Time-sliced GPU scheduler

I saw this question.

The answer states

The scheduler is described as a "time-sliced" scheduler in the latest MPS doc and what appears to be happening is that rather than wait for a kernel from one process to complete, the scheduler may, according to some unpublished rules, choose to pre-empt a running kernel so that it can switch to another kernel from another process.
...
However, as described in the MPS doc, the code from kernel A is not executing in the same clock cycle(s) as the code from kernel B, when A and B originate from separate processes in the non-MPS case.

I tested a few machine learning programs (training deep models). Running a single process, and running 3 (identical) processes in parallel (say with bash) take almost the same time. Moreover, the GPU-Util field in nvidia-smi seems to go up significantly. The outputs of these processes come out parallelly.

How is this possible with time-slicing? Why is the time not (roughly) equal to 3 times the single process time?

Further, if a single context is run at a single point in time, why does GPU-Util go up? And context-switching doesn't create further overheads?

Using MPS does not seem to create any difference.

Solution

Context/Preamble:

Deep learning training usually proceeds as a sequence of epochs, and in the GPU case, each epoch will have a sequence of kernels launched, associated with the work being done in that epoch.

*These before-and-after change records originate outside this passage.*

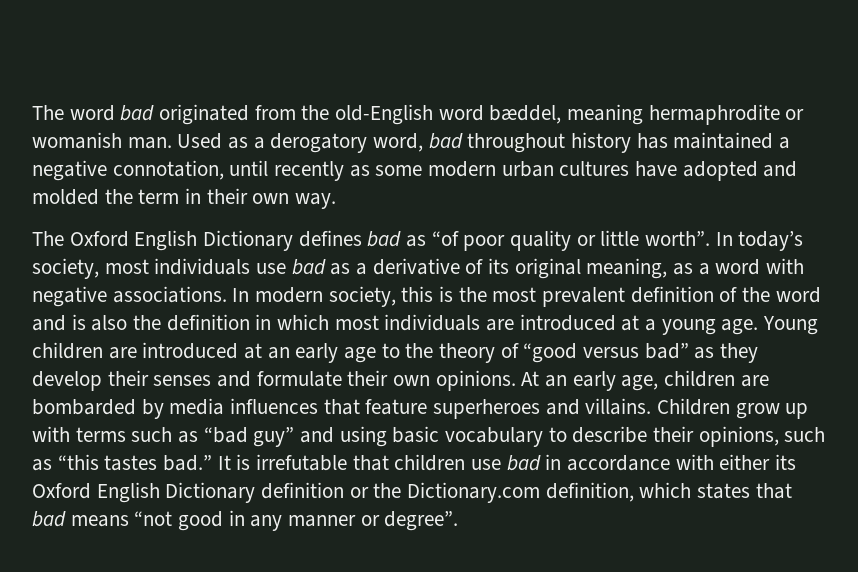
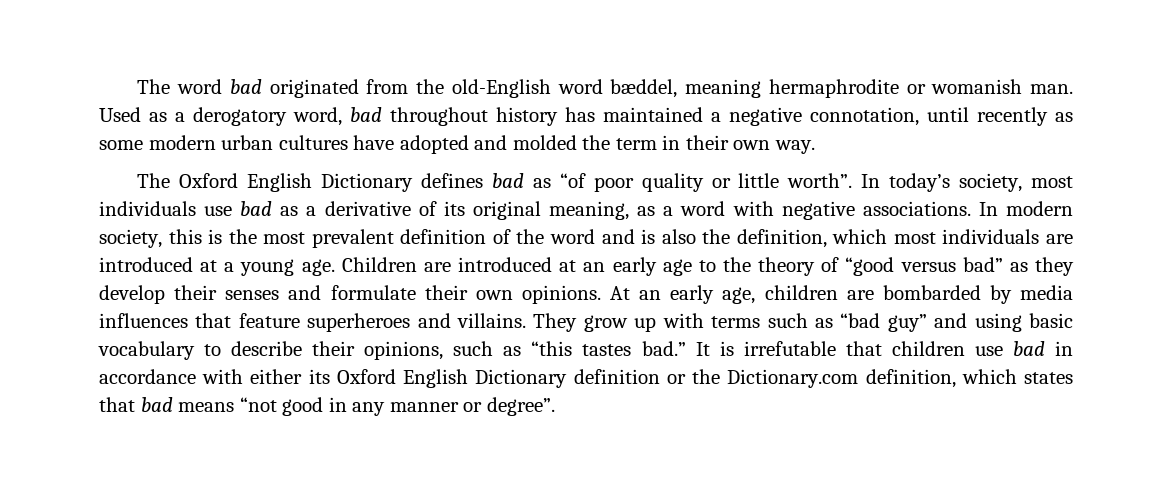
- In modern society, this is the most prevalent definition of the word and is also the definition in which most individuals are introduced at a young age.
+ In modern society, this is the most prevalent definition of the word and is also the definition, which most individuals are introduced at a young age.
- Young children are introduced at an early age to the theory of “good versus bad” as they develop their senses and formulate their own opinions.
+ Children are introduced at an early age to the theory of “good versus bad” as they develop their senses and formulate their own opinions.
- Children grow up with terms such as “bad guy” and using basic vocabulary to describe their opinions, such as “this tastes bad.”
+ They grow up with terms such as “bad guy” and using basic vocabulary to describe their opinions, such as “this tastes bad.”

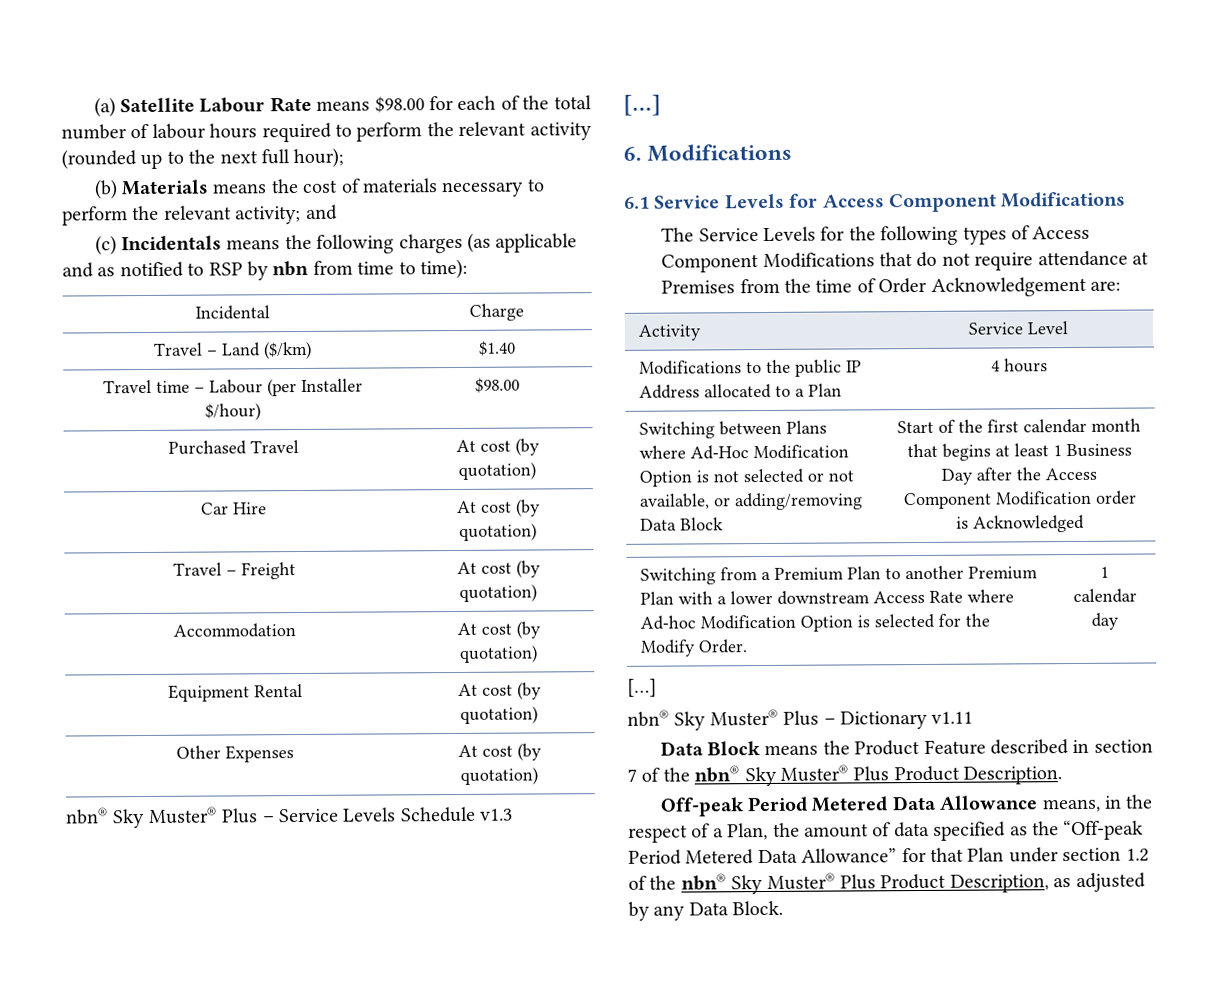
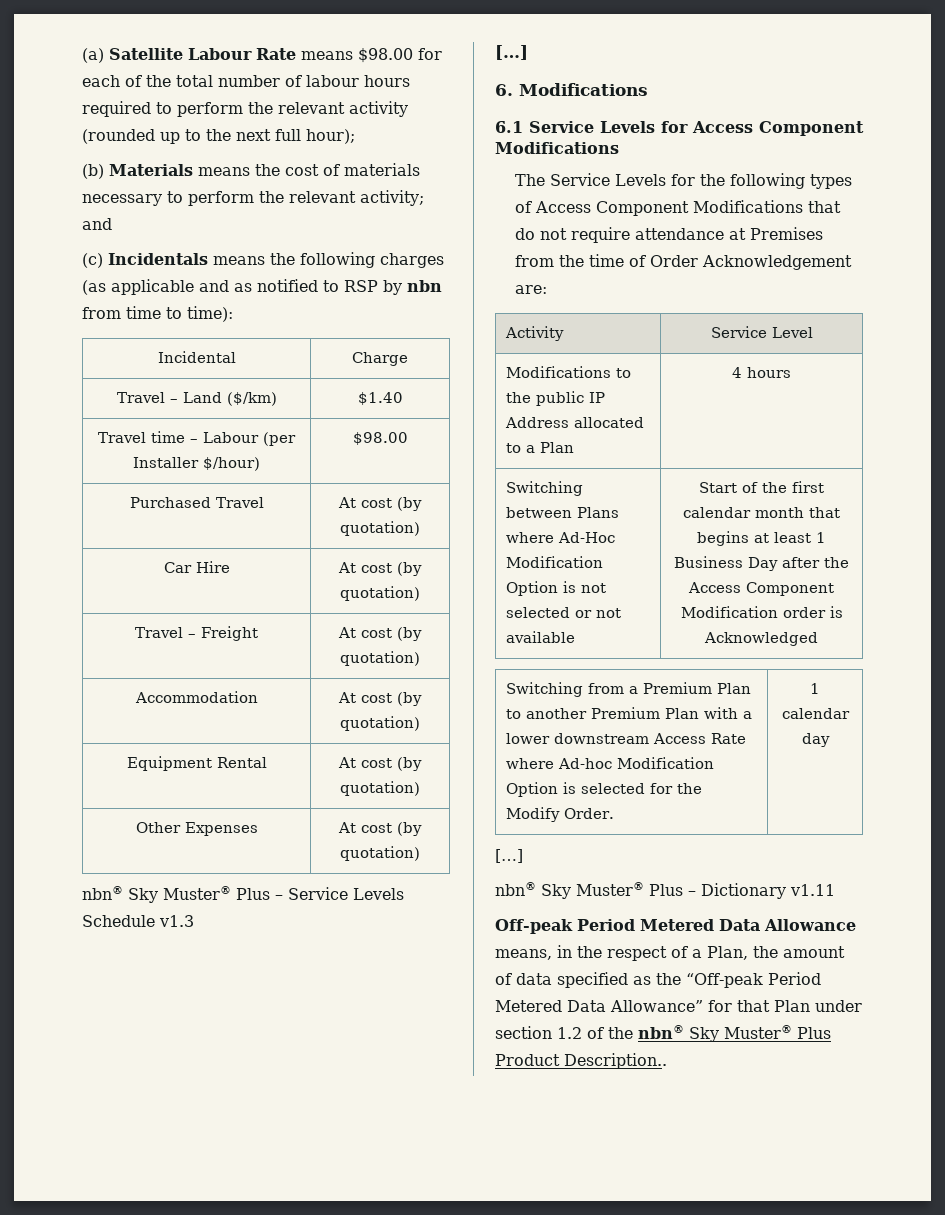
- Switching between Plans where Ad-Hoc Modification Option is not selected or not available, or adding/removing Data Block | Start of the first calendar month that begins at least 1 Business Day after the Access Component Modification order is Acknowledged
+ Switching between Plans where Ad-Hoc Modification Option is not selected or not available | Start of the first calendar month that begins at least 1 Business Day after the Access Component Modification order is Acknowledged
- Data Block means the Product Feature described in section 7 of the nbn® Sky Muster® Plus Product Description.
- Off-peak Period Metered Data Allowance means, in the respect of a Plan, the amount of data specified as the “Off-peak Period Metered Data Allowance” for that Plan under section 1.2 of the nbn® Sky Muster® Plus Product Description, as adjusted by any Data Block.
+ Off-peak Period Metered Data Allowance means, in the respect of a Plan, the amount of data specified as the “Off-peak Period Metered Data Allowance” for that Plan under section 1.2 of the nbn® Sky Muster® Plus Product Description..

You've already mentioned that GPU utilization appears to be lower in the single process case and higher in the multi-process case. So lets consider an example. Suppose the GPU utilization pattern looks like this:

Epoch:     1   2   3   4   ...
Activity:  X   X   X   X   ...

The "Activity" represents kernel activity, and is intended to be a timeline-like or profiler-like view of activity. Therefore we can observe compared to a fully occupied activity timeline (XXXXXX....) this process seems to use about 1/4 of the available timeline, and we'll assume a GPU utilization measurement reports a number around 25%.

Now suppose we have 3 of these processes. The GPU is a context-switching machine. Even if we ignored CUDA, the GPU is designed to interleave tasks like general graphics rendering, shader (program) processing, video processing, and other tasks. One of the mechanisms it uses to interleave the work is to do context-switching between these various tasks. This allows your desktop to update, a 3D graphical application window to update, and a video window to all update on your graphical desktop, all at the "same time". In a very simplistic definition, a GPU will context switch to another task when the current task has no pending work, and other tasks have pending work.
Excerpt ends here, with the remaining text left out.